Activity:
For this exercise, write out exactly the lines from the line containing "- Betrekking op" through the last line of the records, and no other lines.

*** Opening Records shown ***

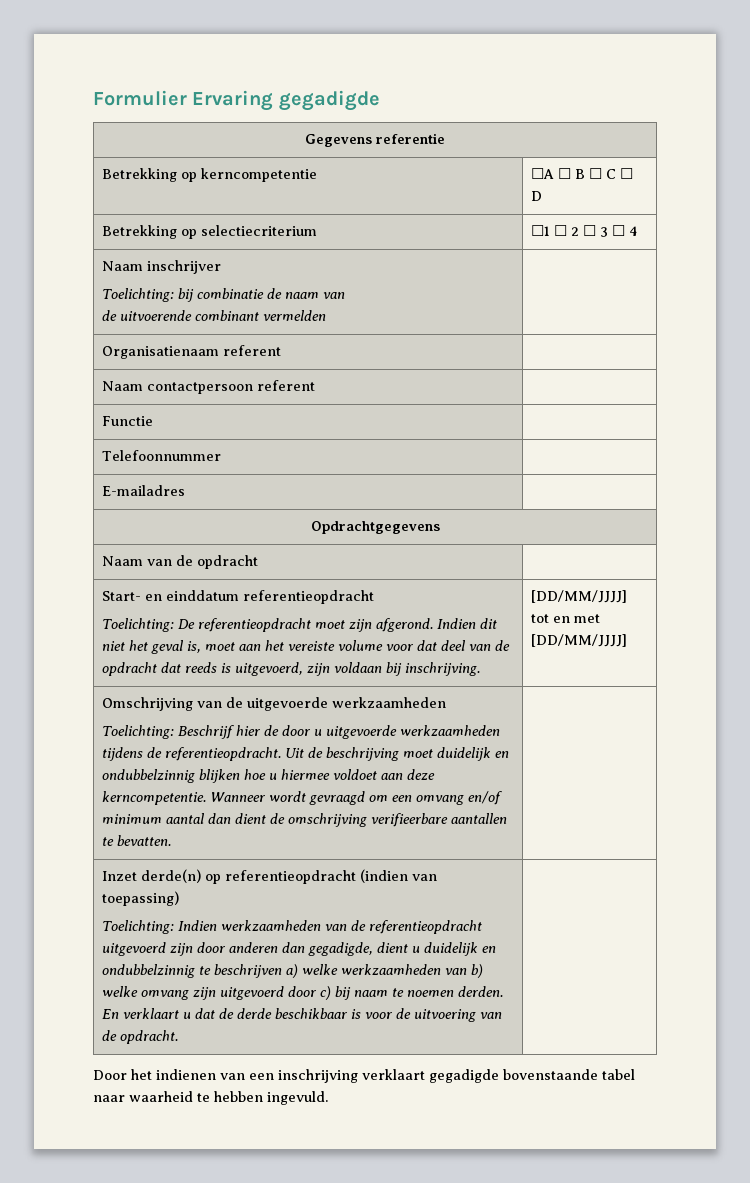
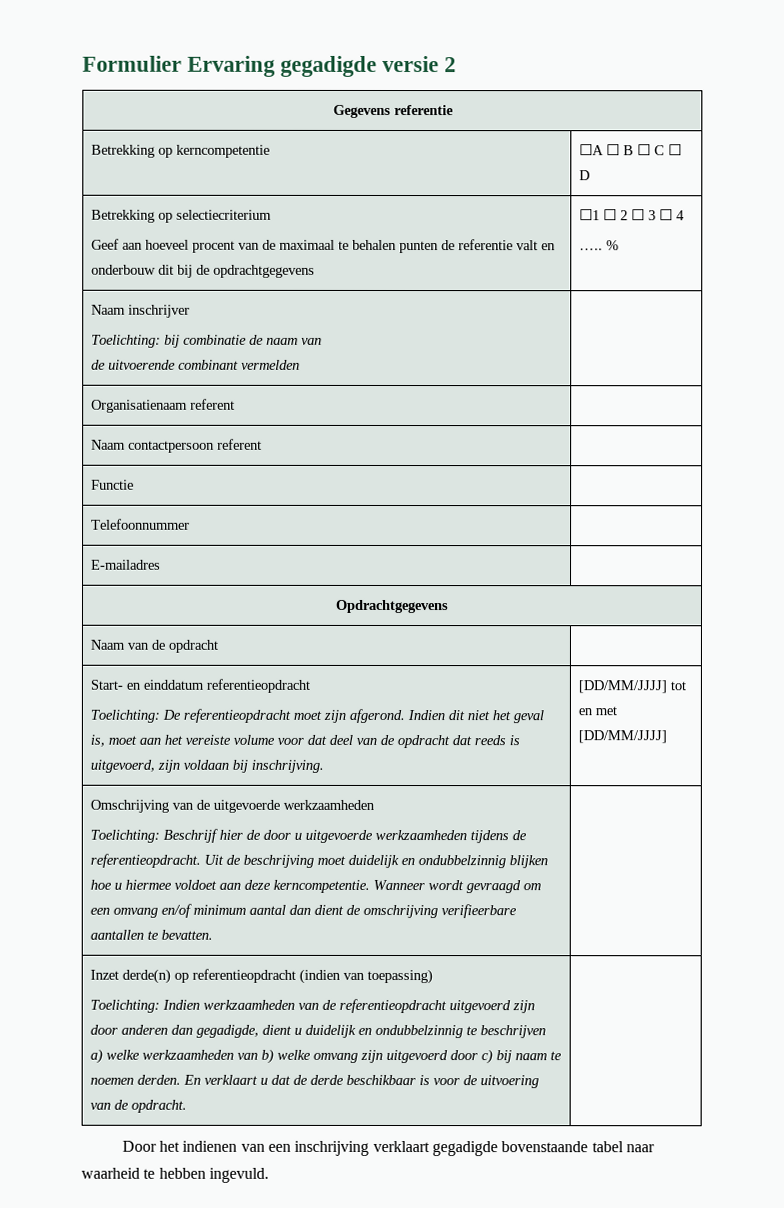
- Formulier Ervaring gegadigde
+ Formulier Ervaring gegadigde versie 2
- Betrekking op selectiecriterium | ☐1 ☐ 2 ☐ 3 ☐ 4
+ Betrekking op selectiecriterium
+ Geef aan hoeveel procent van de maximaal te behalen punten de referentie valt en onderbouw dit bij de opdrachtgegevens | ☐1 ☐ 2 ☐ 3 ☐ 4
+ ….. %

*** Closing Records shown ***

Solution to the problem:
- Betrekking op selectiecriterium | ☐1 ☐ 2 ☐ 3 ☐ 4
+ Betrekking op selectiecriterium
+ Geef aan hoeveel procent van de maximaal te behalen punten de referentie valt en onderbouw dit bij de opdrachtgegevens | ☐1 ☐ 2 ☐ 3 ☐ 4
+ ….. %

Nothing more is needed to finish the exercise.